POPE-EVOLUTION Sep-5-2006 (550 words) xxxi
Participant: Pope's closed seminar didn't focus on intelligent design
By John Thavis
Catholic News Service
ROME (CNS) -- Pope Benedict XVI spent a day guiding a closed-door symposium on evolution, but the U.S. controversy over intelligent design did not figure much in the discussions, a participant said.
The occasion was the annual gathering of former doctoral students of the pope Sept. 1-3; it was hosted in part by the pontiff at his summer villa in Castel Gandolfo, outside Rome.
This year's topic was "Creation and Evolution," and one of the presenters was Austrian Cardinal Christoph Schonborn of Vienna, who has argued against what he called "ideological Darwinism." That prompted media speculation that the pope was considering a shift in the church's general acceptance of the theory of evolution.
But U.S. Jesuit Father Joseph Fessio, who attended the symposium, said nothing was presented at the meeting that "would break new ground or that lays the foundation for a new position."
And while participants discussed the relationship among faith, reason and science, Father Fessio said that "the whole American debate on intelligent design did not occur at all here."
Father Fessio said the overall thrust of the presentations and discussion, in which the pope took an active part, confirmed the idea that the church can live with evolution as an explanation of the "how" of creation, as long as evolutionary theory does not try to exclude a divine cause.
He said the philosophical component was an important part of the symposium, which went beyond the perspectives of religion and natural science.
Some, like Cardinal Schonborn, have argued that there is a way of knowing from the scientific data that there must be a creator who is organizing life development or causing life forms to be ordered in a certain way, Father Fessio said.
Supporters of intelligent design say there are gaps in evolutionary theory, and they say those gaps can be better explained scientifically by their own theory that a design and purpose are inherent in life-forms that spring from an unnamed intelligence.
Father Fessio said the group met Sept. 1 without the pope, who had scheduled a trip to an Italian sanctuary that day, and heard presentations by Austrian molecular biologist Peter Schuster; German Jesuit Father Paul Elbrich, a professor of natural philosophy; and Robert Spaemann, a German philosopher.

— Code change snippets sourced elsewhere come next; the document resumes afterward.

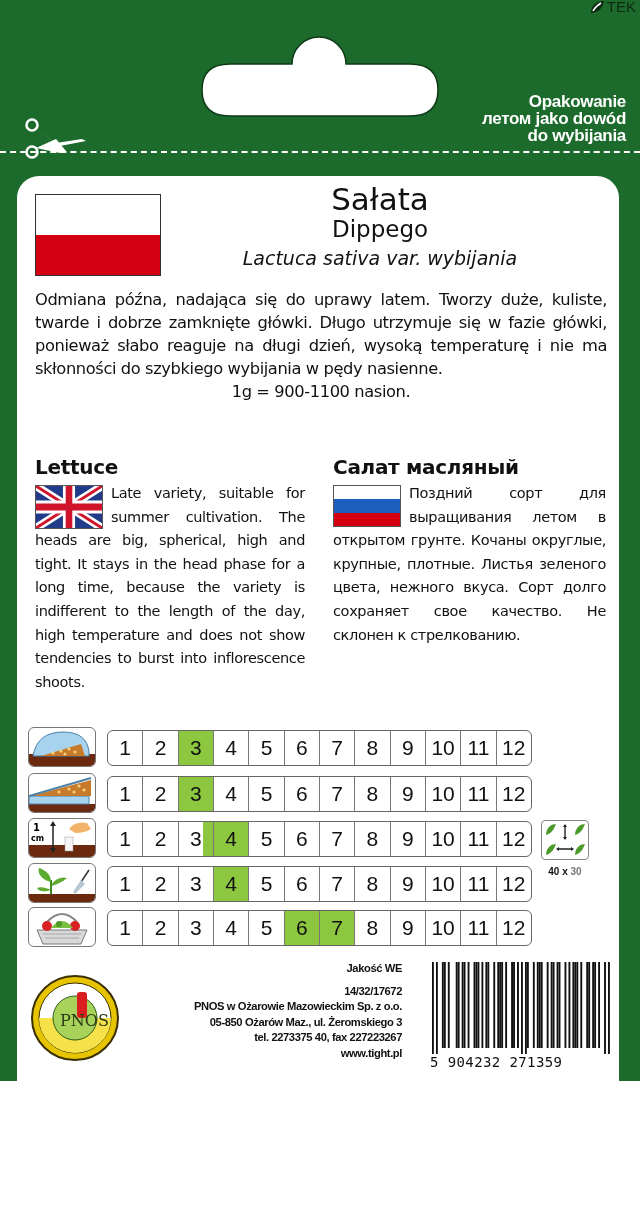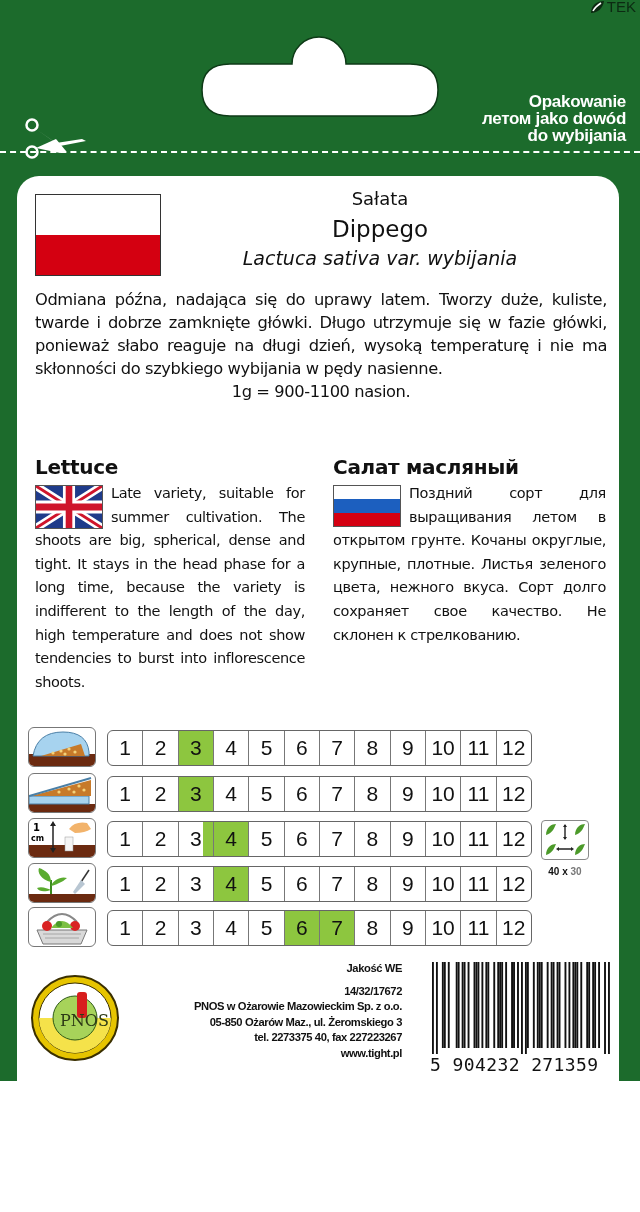--- a/index.html
+++ b/index.html
@@ -23,7 +23,7 @@
   .flag-pl .r { height: 50%; background: #d40011; }
 
   .title-block { position: absolute; left: 200px; top: 184px; width: 360px; text-align: center; }
-  .title-1 { font-family: "DejaVu Sans", sans-serif; font-size: 18px; line-height: 30px; }
+  .title-1 { font-family: "DejaVu Sans", sans-serif; font-size: 31px; line-height: 30px; }
   .title-2 { font-family: "DejaVu Sans", sans-serif; font-size: 23px; line-height: 30px; }
   .latin { font-family: "DejaVu Sans", sans-serif; font-style: italic; font-size: 19px; line-height: 28px; }
 

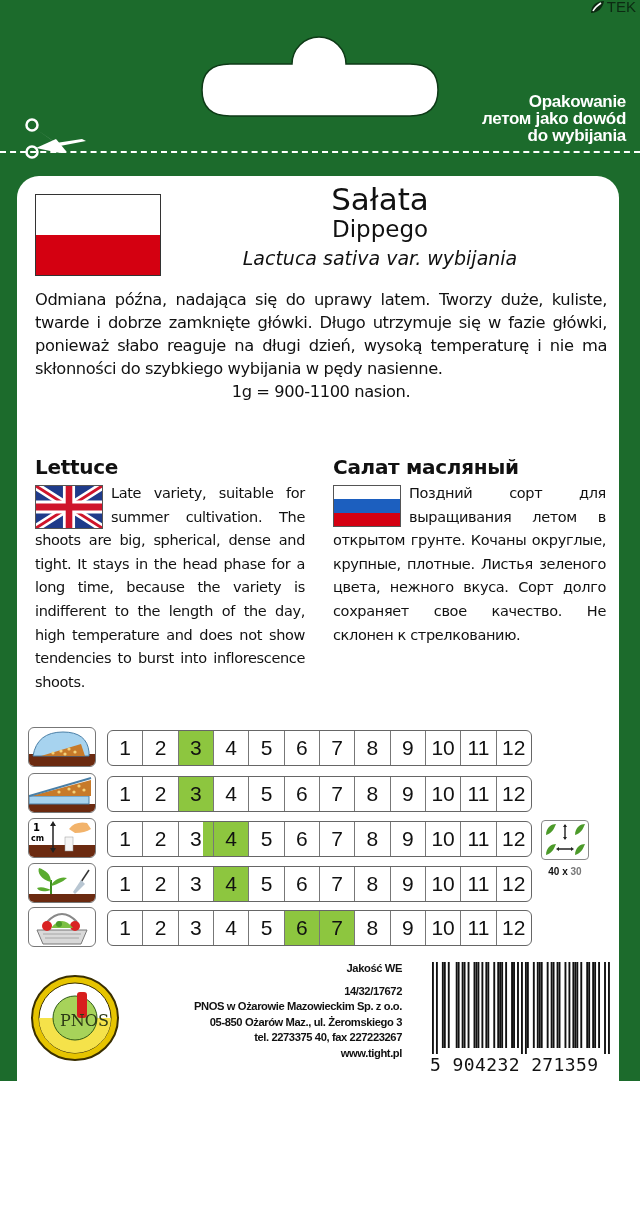--- a/index.html
+++ b/index.html
@@ -119,7 +119,7 @@
     <path d="M30 0 V36 M0 18 H60" stroke="#ffffff" stroke-width="11"></path>
     <path d="M30 0 V36 M0 18 H60" stroke="#cf142b" stroke-width="6"></path>
   </svg>
-  <div class="col-text">Late variety, suitable for summer cultivation. The shoots are big, spherical, dense and tight. It stays in the head phase for a long time, because the variety is indifferent to the length of the day, high temperature and does not show tendencies to burst into inflorescence shoots.</div>
+  <div class="col-text">Late variety, suitable for summer cultivation. The heads are big, spherical, high and tight. It stays in the head phase for a long time, because the variety is indifferent to the length of the day, high temperature and does not show tendencies to burst into inflorescence shoots.</div>
 </div>
 
 <div class="col-ru">

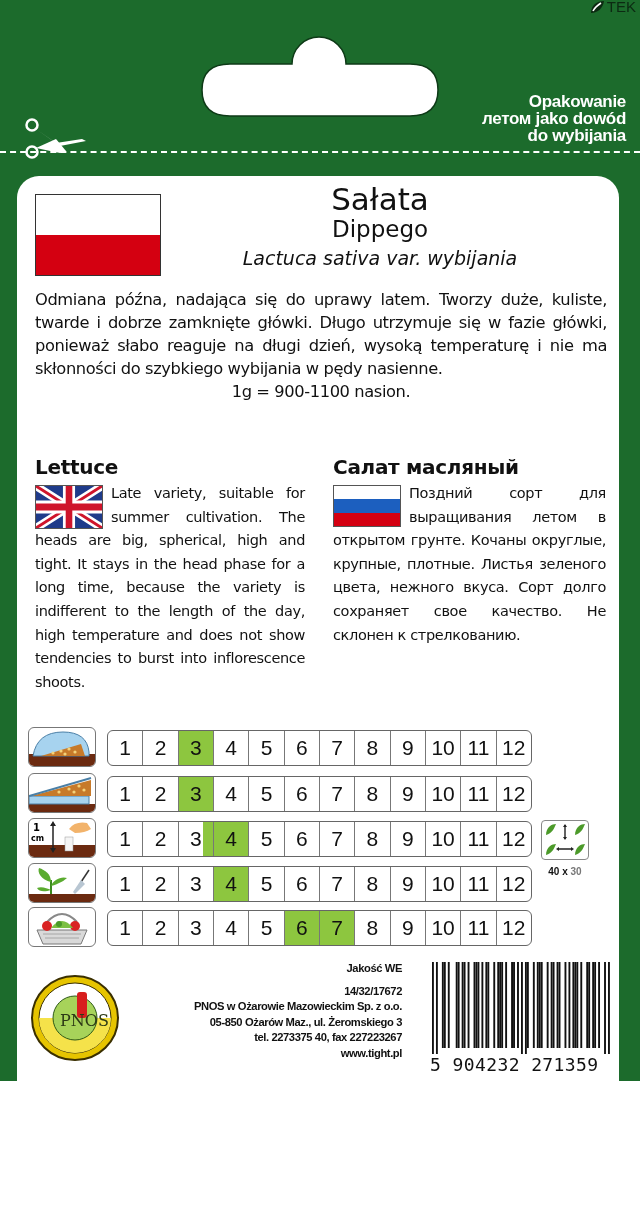--- a/index.html
+++ b/index.html
@@ -59,7 +59,7 @@
   .company .q { margin-bottom: 7px; }
 
   .barcode { position: absolute; left: 432px; top: 962px; width: 178px; height: 92px; }
-  .barcode-num { position: absolute; left: 430px; top: 1054px; width: 180px; font-family: "DejaVu Sans Mono", monospace; font-size: 18px; letter-spacing: 0.4px; }
+  .barcode-num { position: absolute; left: 430px; top: 1054px; width: 180px; font-family: "DejaVu Sans Mono", monospace; font-size: 14px; letter-spacing: 0.4px; }
 </style>
 </head>
 <body>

On Sept. 2, with the pope in attendance, those presentations were summarized and Cardinal Schonborn spoke. A wider discussion followed in the afternoon.
Father Fessio said that "at the end, as he always does, the pope beautifully summarized some of the major points of all the presentations and our discussions."
In an unprecedented decision, the pope also encouraged the students to publish the papers and discussions in several languages, because of their high quality, Father Fessio said.
That means that eventually the world will get a firsthand look at the content of the symposium. When the papers are published, Father Fessio said, people will see that the gathering did not mark any significant shift in direction on the church and evolution, but rather a deeper understanding of the challenges it poses.
Father Fessio, who studied under the future Pope Benedict at the University of Regensburg in Germany in the 1970s, is provost of Ave Maria University in Naples, Fla., and founder and editor of Ignatius Press.